Cyber Threat Report: 'SVR cyber actors adapt tactics for initial cloud access'

This advisory from the UK's National Cyber Security Centre (NCSC) outlines tactics, techniques and procedures (TTPs) used by the cyber actors associated with the SVR (Russian intelligence services). Specifically, the NCSC link the activity to the intrusion set aliases Midnight Blizzard, the Dukes and Cozy Bear. The advisory details the modernisation of the actor's TTPs including their ability to target victims' cloud environments.

Network Intrusion Prevention

Use intrusion detection signatures to block traffic at network boundaries.

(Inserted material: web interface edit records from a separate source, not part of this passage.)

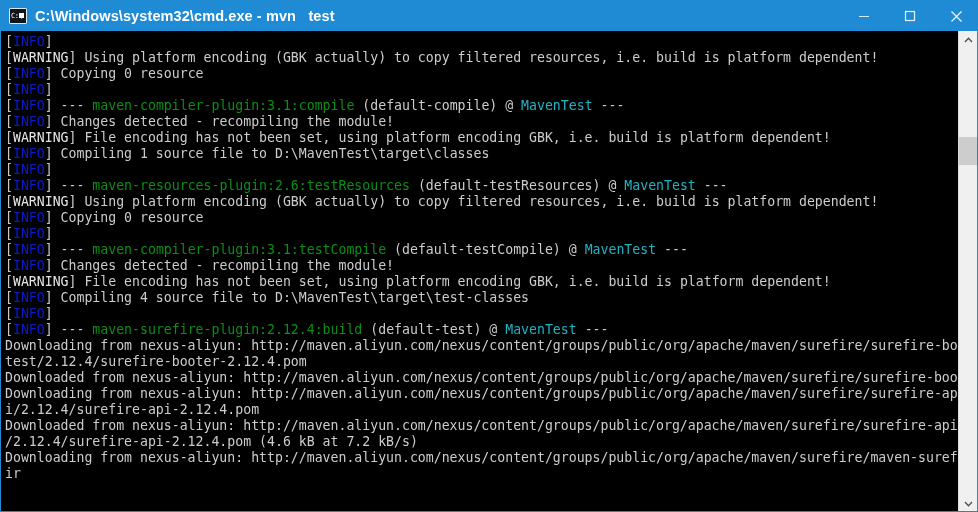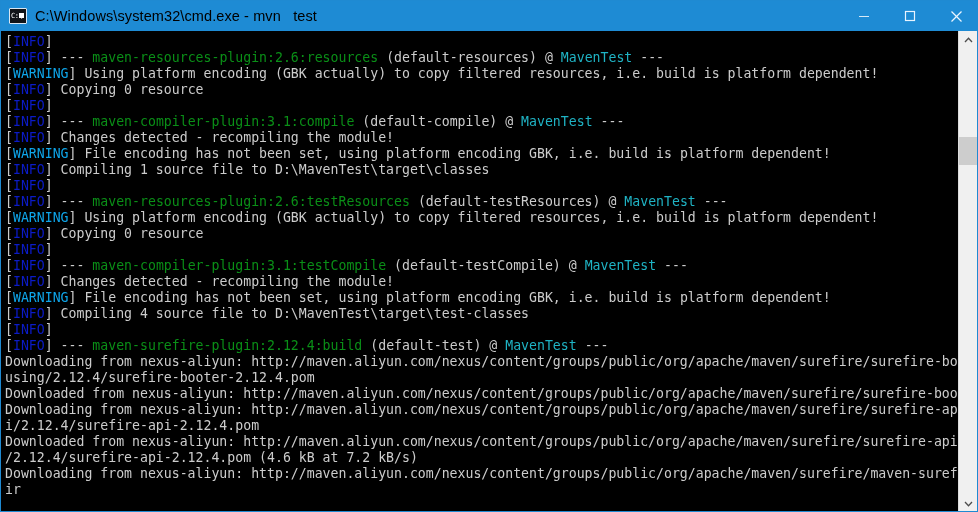"C:\Windows\system32\cmd.exe - mvn test" #title-text { color: #000000 -> #ffffff; font-weight: none -> bold }
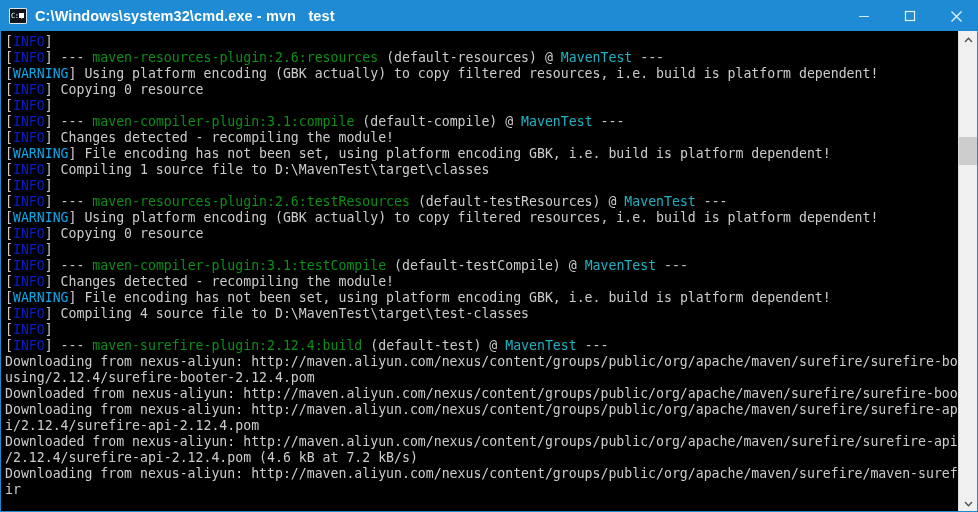"[INFO] --- maven-resources-plugin:2.6:resources" div.line { html: <div><span>[</span><span>INFO</span><span>] --- </span><span>maven-resources-plugin:2.6:resources</span><span> (default-resources) @ </span><span>MavenTest</span><span> ---</span></div> -> none }
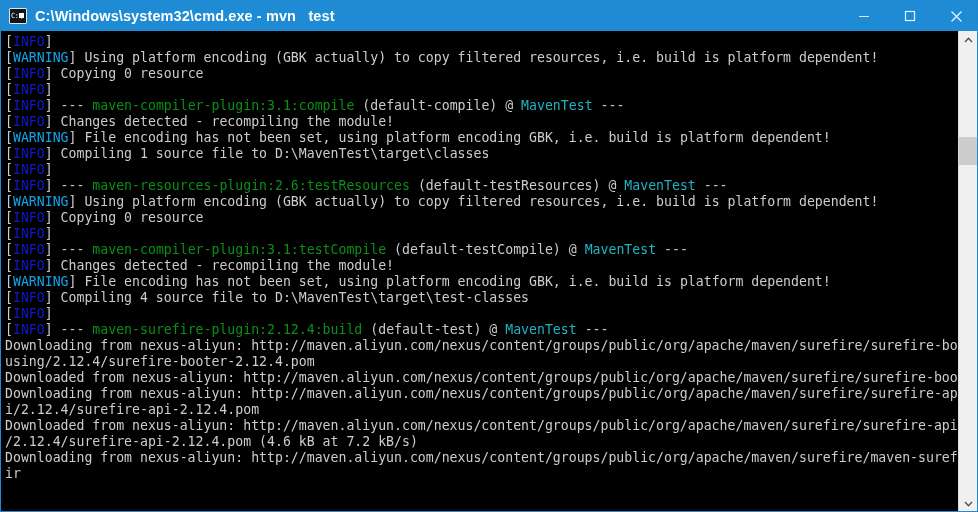"WARNING" .c-yellow { color: #0ea5e9 -> #e5e5e5 }
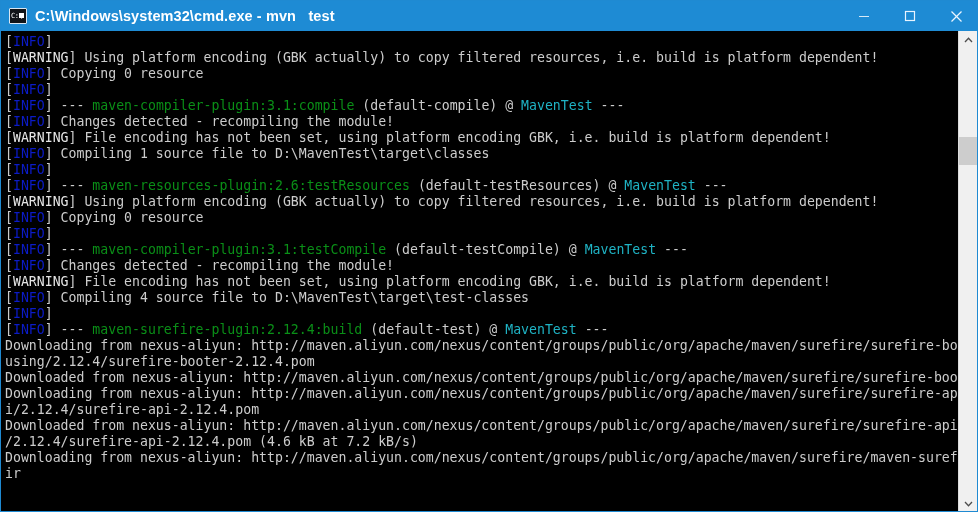"using/2.12.4/surefire-booter-2.12.4.pom" span.c-white { text: using/2.12.4/surefire-booter-2.12.4.pom -> test/2.12.4/surefire-booter-2.12.4.pom }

Multi-factor Authentication

Use two or more pieces of evidence to authenticate to a system; such as username and password in addition to a token from a physical smart card or token generator.

Account Use Policies

Configure features related to account use like login attempt lockouts, specific login times, etc.

User Account Management

Manage the creation, modification, use, and permissions associated to user accounts.

Password Policies

Set and enforce secure password policies for accounts.

User Training

Train users to be aware of access or manipulation attempts by an adversary to reduce the risk of successful spearphishing, social engineering, and other techniques that involve user interaction.

Restrict Web-Based Content

Restrict use of certain websites, block downloads/attachments, block Javascript, restrict browser extensions, etc.

Audit

Perform audits or scans of systems, permissions, insecure software, insecure configurations, etc. to identify potential weaknesses.

Active Directory Configuration

Configure Active Directory to prevent use of certain techniques; use SID Filtering, etc.

Privileged Account Management

Manage the creation, modification, use, and permissions associated to privileged accounts, including SYSTEM and root.